I began to read a lot of memoir, a genre in which I had not previously had much interest. That winter, I found myself drawing strength from other people’s stories, taking inspiration from the fact that so many others had survived so many other difficult experiences. If they could do it, I could do it. We would do it.

In May 2016 I wrote a piece with Dave for The New York Times about our experience with the stroke and its rehabilitation. The response from readers was overwhelming. I received emails and letters that brought tears of many types to my eyes. That piece, combined with this writing project I’ve been working on over the past two years, has turned into a full and complete memoir of our own story.

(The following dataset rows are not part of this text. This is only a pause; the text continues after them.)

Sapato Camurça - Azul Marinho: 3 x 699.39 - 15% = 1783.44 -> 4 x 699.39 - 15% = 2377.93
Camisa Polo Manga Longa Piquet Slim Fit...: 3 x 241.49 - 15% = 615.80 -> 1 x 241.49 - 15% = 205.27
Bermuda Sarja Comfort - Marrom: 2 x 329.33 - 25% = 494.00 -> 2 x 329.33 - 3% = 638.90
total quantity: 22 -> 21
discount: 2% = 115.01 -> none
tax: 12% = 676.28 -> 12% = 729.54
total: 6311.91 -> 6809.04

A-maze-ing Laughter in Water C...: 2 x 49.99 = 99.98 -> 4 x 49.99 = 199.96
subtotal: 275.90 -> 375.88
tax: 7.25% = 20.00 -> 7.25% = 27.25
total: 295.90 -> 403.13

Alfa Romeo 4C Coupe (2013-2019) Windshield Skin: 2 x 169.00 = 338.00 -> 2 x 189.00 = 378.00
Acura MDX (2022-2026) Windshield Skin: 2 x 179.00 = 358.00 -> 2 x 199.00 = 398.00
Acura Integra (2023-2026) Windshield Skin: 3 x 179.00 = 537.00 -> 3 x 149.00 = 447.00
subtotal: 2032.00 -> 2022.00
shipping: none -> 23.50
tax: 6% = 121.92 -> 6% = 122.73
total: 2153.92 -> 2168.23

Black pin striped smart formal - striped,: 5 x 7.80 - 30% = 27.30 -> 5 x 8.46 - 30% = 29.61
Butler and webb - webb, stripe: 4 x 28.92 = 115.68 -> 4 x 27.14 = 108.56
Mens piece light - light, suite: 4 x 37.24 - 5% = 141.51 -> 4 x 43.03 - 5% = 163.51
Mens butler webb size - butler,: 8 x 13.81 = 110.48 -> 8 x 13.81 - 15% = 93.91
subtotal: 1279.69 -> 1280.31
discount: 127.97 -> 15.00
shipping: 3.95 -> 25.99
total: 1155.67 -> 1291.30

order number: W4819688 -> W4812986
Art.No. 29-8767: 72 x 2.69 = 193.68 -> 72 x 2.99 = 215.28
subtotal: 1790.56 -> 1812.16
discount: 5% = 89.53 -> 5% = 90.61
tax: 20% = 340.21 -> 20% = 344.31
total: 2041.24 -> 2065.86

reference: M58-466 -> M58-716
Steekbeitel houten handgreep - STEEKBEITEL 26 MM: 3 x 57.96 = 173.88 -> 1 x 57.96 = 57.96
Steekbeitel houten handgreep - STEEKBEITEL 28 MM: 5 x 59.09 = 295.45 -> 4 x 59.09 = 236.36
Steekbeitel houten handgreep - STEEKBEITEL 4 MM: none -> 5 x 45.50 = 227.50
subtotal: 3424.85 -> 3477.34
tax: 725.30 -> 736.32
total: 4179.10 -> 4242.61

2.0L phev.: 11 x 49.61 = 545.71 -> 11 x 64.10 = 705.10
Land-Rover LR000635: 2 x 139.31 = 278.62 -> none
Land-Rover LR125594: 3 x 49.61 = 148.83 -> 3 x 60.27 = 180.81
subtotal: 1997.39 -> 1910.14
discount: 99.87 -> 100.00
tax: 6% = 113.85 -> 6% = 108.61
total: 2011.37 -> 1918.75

I never intended to write about this experience in any public way. As an author, I’d always thought of writing as the place where I found my joy. Writing was where I went to play. Writing required space and time and freedom, none of which I had after the stroke.

And yet, like all of my books so far, this project took me by surprise and wasn’t really a choice. The story grew over the course of the year following Dave’s stroke, but it became a story so much larger than simply the story of Dave’s stroke. My wish is that this story will ultimately be one of hope—the very hope that I forced myself to hold on to in the depths of fear and despair. If this book can connect to even one person, can provide any inspiration, any comfort, even just a single spear of sunlight from what began as a moment of total darkness, that will give me and our family so much joy.

So, I told you that I had something to show you, and I do. Here is the beautiful new cover for our memoir, BEAUTY IN THE BROKEN PLACES. We worked so hard on it and put so much labor and love into this cover, just as we did for the pages that lay underneath.

I hope that you will come on this journey with us when BEAUTY IN THE BROKEN PLACES comes out this May. It promises to be something entirely new and different, perhaps a bit scary and, yes, even joyful. Dave and I are ready for this new chapter. And we are grateful to all of you who continue to walk beside us.